We dropped over the Montana line, and I really opened up the Plymouth. The front end was badly out of alignment, at least two bearings were tapping like tack hammers, and the oil smoke was blowing out the frayed exhaust in a long black spiral. The car frame shook and rattled, the doors vibrated on the jambs, and when I had to shift into second to pull a grade, the heat needle moved into the red area on the gauge and the radiator began to sing. Buddy pulled on the bottle and lit a cigarette. But before he did, he split a paper match with his thumbnail, as fast as anyone could pull one from a cover, and flipped the other half on the dashboard in front of me.

“That’s pretty good, ain’t it, Zeno?” he said. “I once beat a guy out of a whole deck of cigarettes by splitting thirty in fifty seconds.”

“Why don’t you forget all that prison shit?”

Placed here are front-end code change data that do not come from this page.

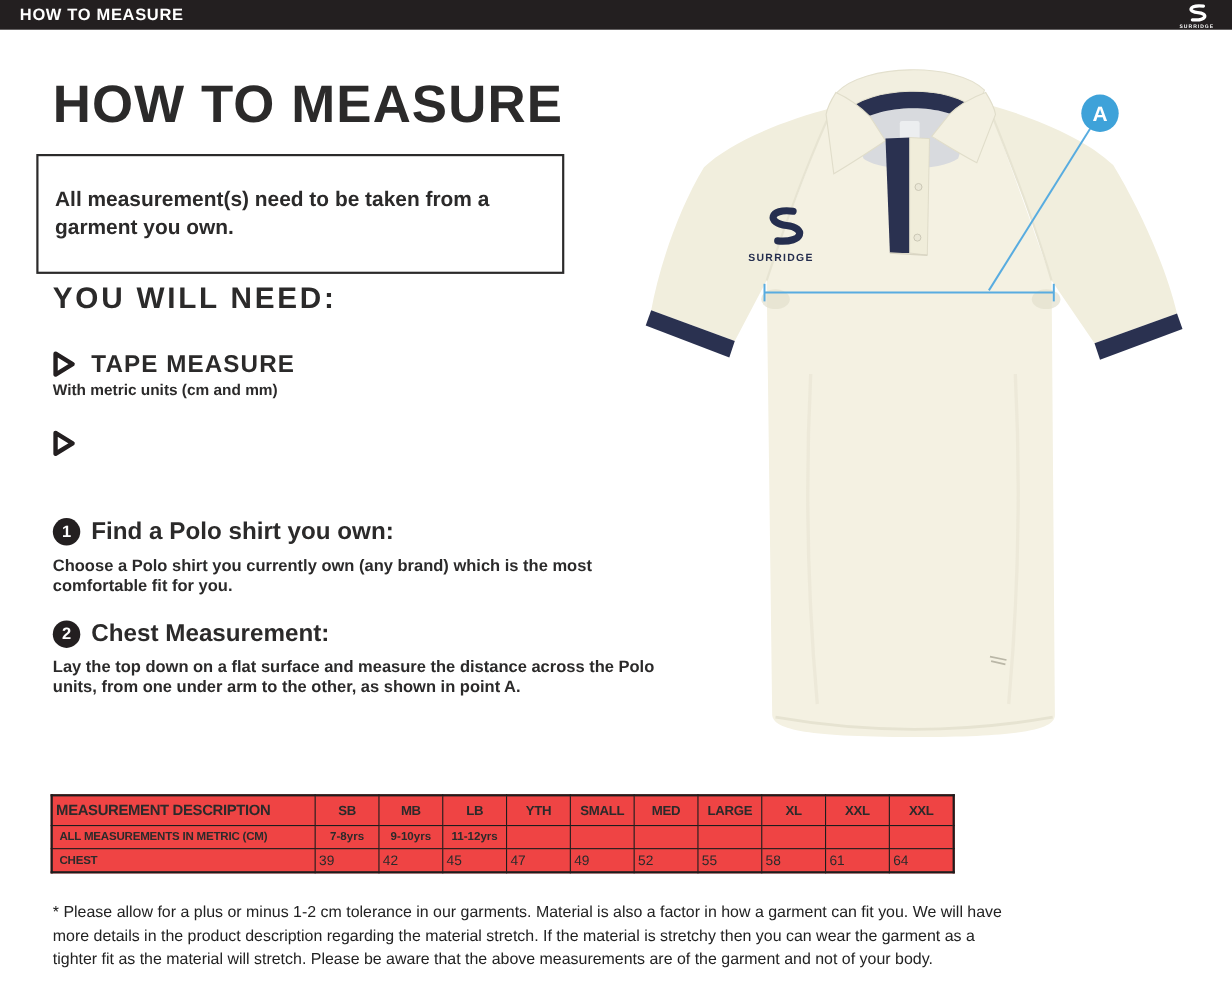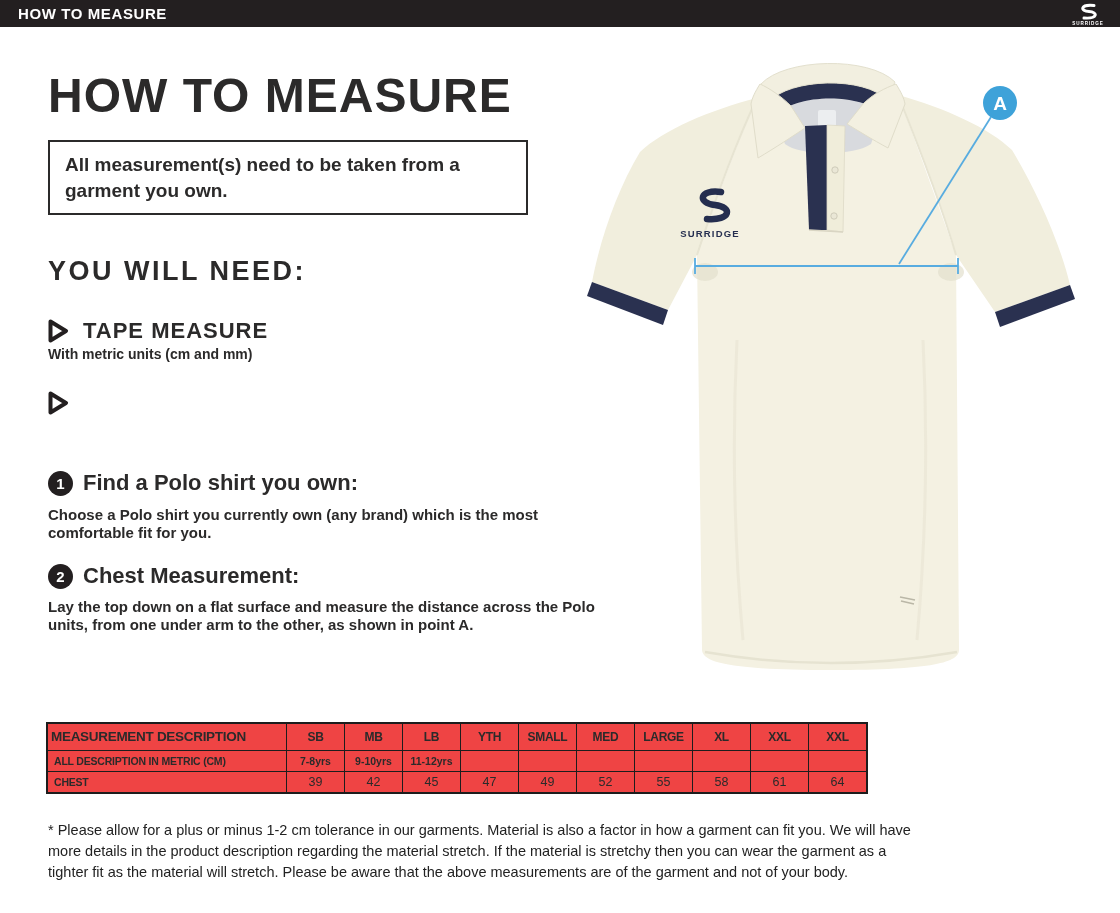--- a/index.html
+++ b/index.html
@@ -8,21 +8,21 @@
   .abs{position:absolute;}
 
   
   .topbar{left:0;top:0;width:1120px;height:27px;background:#231f20;display:flex;
           align-items:center;justify-content:space-between;}
   .topbar-title{color:#fff;font-size:15px;font-weight:bold;letter-spacing:.6px;padding-left:18px;}
   .topbar-logo{padding-right:10px;display:flex;align-items:center;}
 
   
   .h1{left:48px;top:68px;font-size:48px;font-weight:bold;letter-spacing:1px;color:#2b2a2a;}
-  .notice{left:48px;top:140px;width:446px;border:2.5px solid #2b2a2a;padding:10px 15px;
+  .notice{left:33px;top:140px;width:446px;border:2.5px solid #2b2a2a;padding:27px 15px;
           font-size:19px;font-weight:bold;line-height:1.35;color:#2b2a2a;background:#fff;}
   .h2{left:48px;top:256px;font-size:27px;font-weight:bold;letter-spacing:2.5px;color:#2b2a2a;}
 
   .need-item-title{display:flex;align-items:center;gap:14px;font-size:22px;font-weight:bold;
                    letter-spacing:1px;color:#2b2a2a;}
   .need-item-sub{font-size:14px;font-weight:bold;color:#2b2a2a;}
 
   .step-title{display:flex;align-items:center;gap:10px;font-size:22px;font-weight:bold;color:#2b2a2a;}
   .step-circle{width:25px;height:25px;border-radius:50%;background:#231f20;color:#fff;
                display:flex;align-items:center;justify-content:center;font-size:15px;font-weight:bold;flex:0 0 25px;}
@@ -37,21 +37,21 @@
   table.size{position:absolute;}
   table.size td,table.size th{border:1.5px solid #1d1d1d;padding:0 3px;overflow:hidden;white-space:nowrap;}
   table.size{border:2px solid #1d1d1d;}
   th.desc{width:232px;text-align:left;padding-left:6px;font-size:13.5px;letter-spacing:-.3px;}
   th.col{width:51px;text-align:center;font-size:12px;letter-spacing:-.3px;}
   tr.hdr{height:27px;}
   tr.r2{height:21px;}
   tr.r3{height:22px;}
   tr.r2 td:first-child,tr.r3 td:first-child{text-align:left;padding-left:6px;font-weight:bold;font-size:10.5px;letter-spacing:-.2px;}
   tr.r2 td{text-align:center;font-weight:bold;font-size:10.5px;}
-  tr.r3 td{text-align:center;font-size:12.5px;}
+  tr.r3 td{font-size:12.5px;}
 
   .footnote{left:48px;top:820px;width:874px;font-size:14.5px;line-height:1.45;color:#222;}
 
   .shirt-wrap{left:555px;top:40px;width:565px;height:650px;}
   svg text{font-family:"Liberation Sans",sans-serif;}
 </style>
 </head>
 <body>
 
 <div class="page">
@@ -108,21 +108,21 @@
       <th class="col">LB</th>
       <th class="col">YTH</th>
       <th class="col">SMALL</th>
       <th class="col">MED</th>
       <th class="col">LARGE</th>
       <th class="col">XL</th>
       <th class="col">XXL</th>
       <th class="col">XXL</th>
     </tr>
     <tr class="r2">
-      <td>ALL DESCRIPTION IN METRIC (CM)</td>
+      <td>ALL MEASUREMENTS IN METRIC (CM)</td>
       <td>7-8yrs</td>
       <td>9-10yrs</td>
       <td>11-12yrs</td>
       <td></td>
       <td></td>
       <td></td>
       <td></td>
       <td></td>
       <td></td>
       <td></td>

“Why don’t you forget about destroying my car because you’re pissed off?”

I let the Plymouth slow, and I heard Buddy drag off the bottle again. The sun had moved behind the edge of the mountains, and the yellow leaves on the cottonwoods along the river looked like hammered brass over the flow of the current. The blue shadows fell out in front of us on the highway, and the short pines at the base of the hills were already turning dark against the white slide of rocks behind them. The air became cool in minutes, the wind off the river in the canyon seemed sharper, and the banks of clouds on the mountains ahead took on the pink glow of a new rose above the trees.

Buddy pulled steadily on the bottle until he sank back against the door and the seat with an opened can of hot beer between his thighs.